The Competition Commission ruled in October 2006 that the joint venture substantially reduced competition and that evidence suggested some routes were already experiencing higher fares as a result. Though no firm conclusion was drawn, regulators are to consult the two companies about what they need to do to comply with competition regulations and they have indicated that this will likely lead to the forced divestment of some services to an independent operator. The ruling was criticised by Stagecoach as leaving vital services in limbo and jeopardising Scotland's intercity coach network, making it unable to compete effectively with rail and private car journeys.
Following the deregulation of bus services in the United Kingdom, Stagecoach bought a number of the newly emerged small bus companies and ran free or low fare buses to put local rivals out of business. In Darlington, Stagecoach subsidiary Busways offered bounties to recruit drivers away from the existing bus service and offered free buses to deter the rival preferred bidder from taking over the existing bus service. This was "predatory, deplorable and against the public interest" according to findings from the Monopolies & Mergers Commission.
In 2000, Stagecoach Manchester was found to have been employing bus inspectors to usher passengers away from competitor's services.
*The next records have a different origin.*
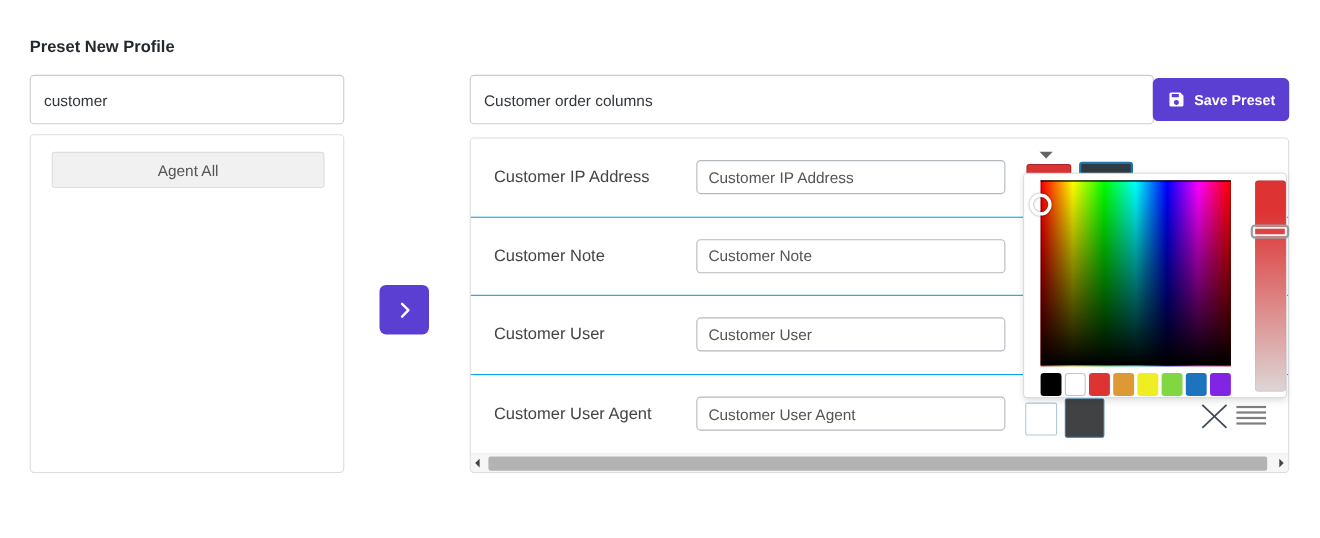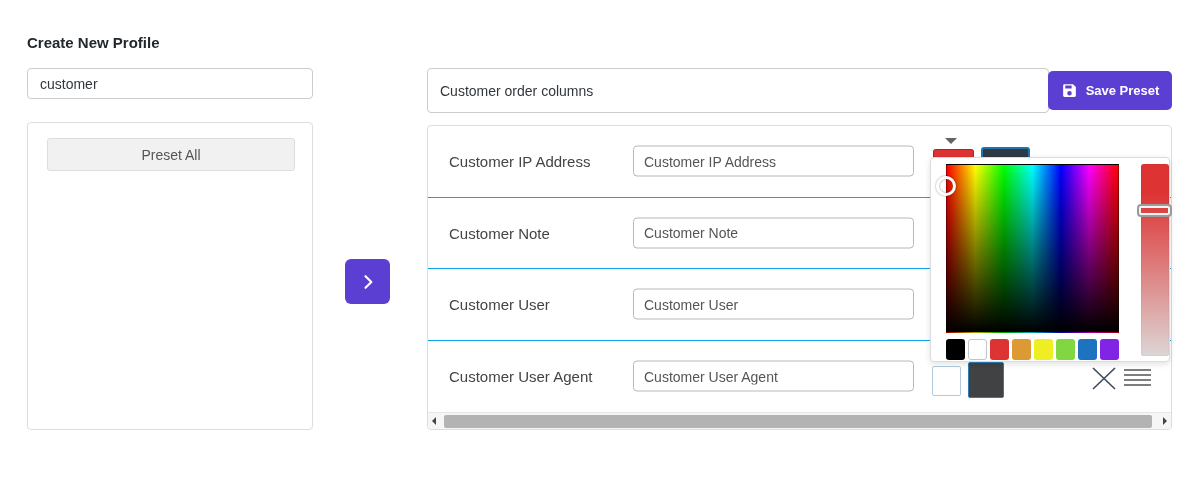--- a/index.html
+++ b/index.html
@@ -91,7 +91,7 @@
 
 <div class="canvas">
 
-  <div class="page-title">Create New Profile</div>
+  <div class="page-title">Preset New Profile</div>
 
   <input class="text-input profile-input" value="customer" style="">
 

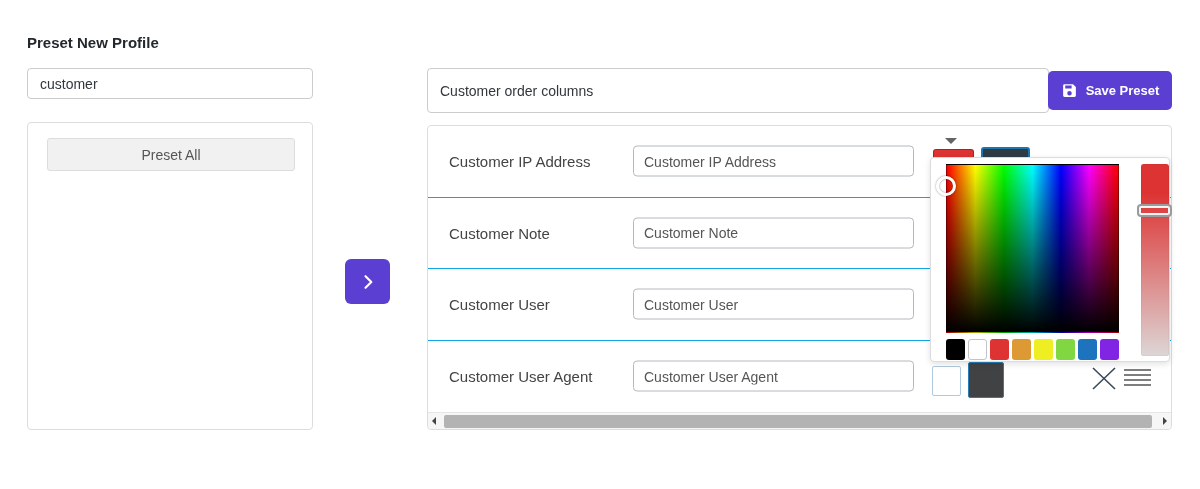--- a/index.html
+++ b/index.html
@@ -10,7 +10,7 @@
 
   .text-input { position:absolute; border:1px solid #ccc; border-radius:4px; background:#fff;
     font-family:"Liberation Sans", sans-serif; font-size:14px; color:#32373c; padding:0 12px; outline:none; }
-  .profile-input { left:27px; top:68px; width:286px; height:31px; }
+  .profile-input { left:27px; top:68px; width:286px; height:45px; }
   .preset-input  { left:427px; top:68px; width:622px; height:45px; }
 
   .left-panel { position:absolute; left:27px; top:122px; width:286px; height:308px;

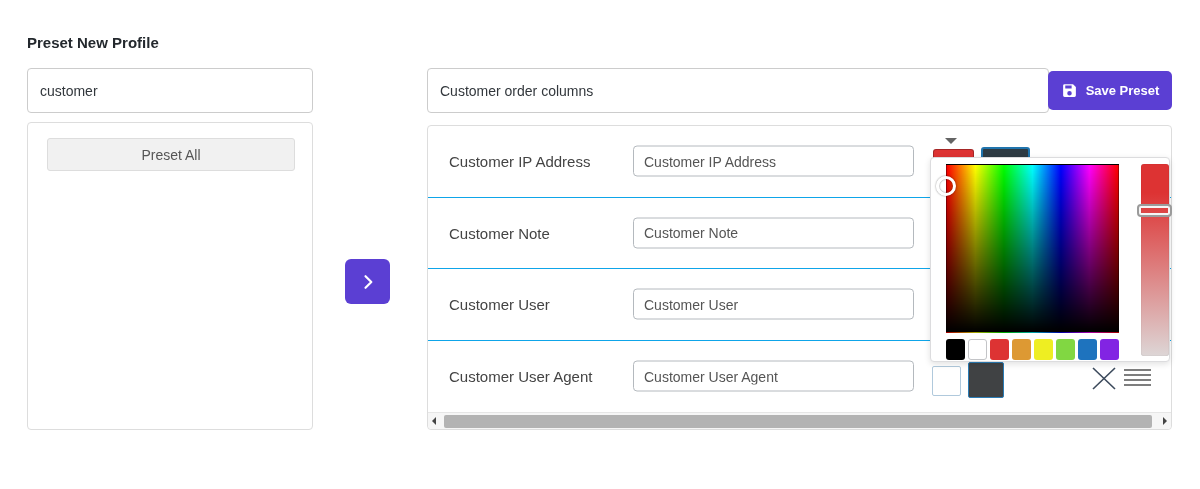--- a/index.html
+++ b/index.html
@@ -96,7 +96,7 @@
   <input class="text-input profile-input" value="customer" style="">
 
   <div class="left-panel">
-    <button class="select-all-btn">Preset All</button>
+    <button class="select-all-btn">Agent All</button>
   </div>
 
   <button class="move-btn" style="background: rgb(91, 63, 211);">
In 2005 alleged aggressive behaviour by Stagecoach drivers, seeking to compete with Scotbus, resulted in an arson fire at a Stagecoach East Scotland garage.
In 2006/07, Stagecoach Manchester and UK North engaged in a bus war on route 192 and on the Wilmslow Road bus corridor that caused traffic chaos in Manchester. In November 2009 the Competition Commission ordered Stagecoach to sell Preston Bus after it had adversely affected competition in the area. Preston Bus was sold in January 2011.
The Stagecoach Group has also indirectly attracted criticism through controversial statements and actions made by its chairman and co-founder, Brian Souter, regarding certain public statements and his funding of a campaign to block the repeal of the Section 28 law. In 2000, OutRage! spokesman Peter Tatchell, called for a boycott of the bus and rail group.
Stagecoach operate buses along the Cambridgeshire Guided Busway. The Guide wheels on the side of the buses, combined with a specially built track mean that hands free driving is possible. The main advantages of a guided busway, versus a normal road are higher speeds (meaning increased capacity) and increased safety as traffic of differing directions is physically separated.